Proving that high-quality text-to-image models can be trained on small, vertical datasets using consumer hardware.
This project demonstrates that you don't need massive datasets (millions of images) or datacenter infrastructure to train a functional text-to-image diffusion model. By focusing on a curated vertical dataset and leveraging pre-computed embeddings, we achieve practical training on a single consumer GPU.
- Vertical Dataset Viability: Train a text-to-image model on a small, curated dataset (thousands, not millions)
- Consumer Hardware: Run entirely on consumer-grade GPUs (RTX 4090, etc.)

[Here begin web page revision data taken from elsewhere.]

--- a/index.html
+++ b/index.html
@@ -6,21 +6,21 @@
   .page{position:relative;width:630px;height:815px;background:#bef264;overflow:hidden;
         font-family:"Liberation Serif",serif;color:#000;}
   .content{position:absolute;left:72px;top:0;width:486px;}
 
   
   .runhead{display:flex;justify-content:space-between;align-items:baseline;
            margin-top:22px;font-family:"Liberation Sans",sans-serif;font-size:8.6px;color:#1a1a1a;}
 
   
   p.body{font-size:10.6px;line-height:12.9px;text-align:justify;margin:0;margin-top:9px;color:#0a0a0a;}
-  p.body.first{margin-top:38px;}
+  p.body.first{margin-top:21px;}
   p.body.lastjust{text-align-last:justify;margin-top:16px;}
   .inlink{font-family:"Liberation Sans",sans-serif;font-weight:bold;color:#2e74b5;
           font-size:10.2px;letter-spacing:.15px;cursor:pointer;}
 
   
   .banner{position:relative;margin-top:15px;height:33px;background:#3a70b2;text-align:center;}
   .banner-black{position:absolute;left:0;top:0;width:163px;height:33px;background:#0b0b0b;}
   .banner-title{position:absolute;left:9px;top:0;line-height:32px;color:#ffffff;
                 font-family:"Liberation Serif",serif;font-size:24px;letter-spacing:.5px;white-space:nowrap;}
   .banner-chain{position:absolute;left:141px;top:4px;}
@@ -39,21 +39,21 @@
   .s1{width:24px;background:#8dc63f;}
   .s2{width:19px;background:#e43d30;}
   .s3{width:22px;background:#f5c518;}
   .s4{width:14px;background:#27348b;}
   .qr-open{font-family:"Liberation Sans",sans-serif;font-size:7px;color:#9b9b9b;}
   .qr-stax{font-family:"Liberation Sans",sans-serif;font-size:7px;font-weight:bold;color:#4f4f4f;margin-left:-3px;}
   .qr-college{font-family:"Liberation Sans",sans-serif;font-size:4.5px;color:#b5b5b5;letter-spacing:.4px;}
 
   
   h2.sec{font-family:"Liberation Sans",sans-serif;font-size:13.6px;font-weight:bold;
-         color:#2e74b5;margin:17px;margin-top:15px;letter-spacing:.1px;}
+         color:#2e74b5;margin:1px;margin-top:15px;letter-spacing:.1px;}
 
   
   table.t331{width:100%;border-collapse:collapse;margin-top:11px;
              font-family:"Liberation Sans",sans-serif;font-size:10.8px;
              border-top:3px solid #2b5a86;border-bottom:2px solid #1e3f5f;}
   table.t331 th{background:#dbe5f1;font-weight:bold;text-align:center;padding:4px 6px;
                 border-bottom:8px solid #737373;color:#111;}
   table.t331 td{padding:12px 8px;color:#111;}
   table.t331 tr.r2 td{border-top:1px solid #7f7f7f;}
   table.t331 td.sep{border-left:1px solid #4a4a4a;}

- Pre-computed Embeddings: Avoid expensive forward passes during training by pre-computing all conditioning signals
- Flow Matching: Use modern rectified flow formulation for stable, efficient training
- Quad Conditioning: Combine text (T5), visual (DINOv3), and pose (DWPose) signals for precise control
- Production: 768 hidden, 18 layers, 12 heads (~400M parameters)
- Patch-based: 2×2 patches in pixel space for high detail
- Pixel-space training: Model predicts x0 (RGB pixels) directly — no VAE encoder/decoder
- Quad conditioning:
- Text via T5-Large embeddings (1024-dim, 512 tokens)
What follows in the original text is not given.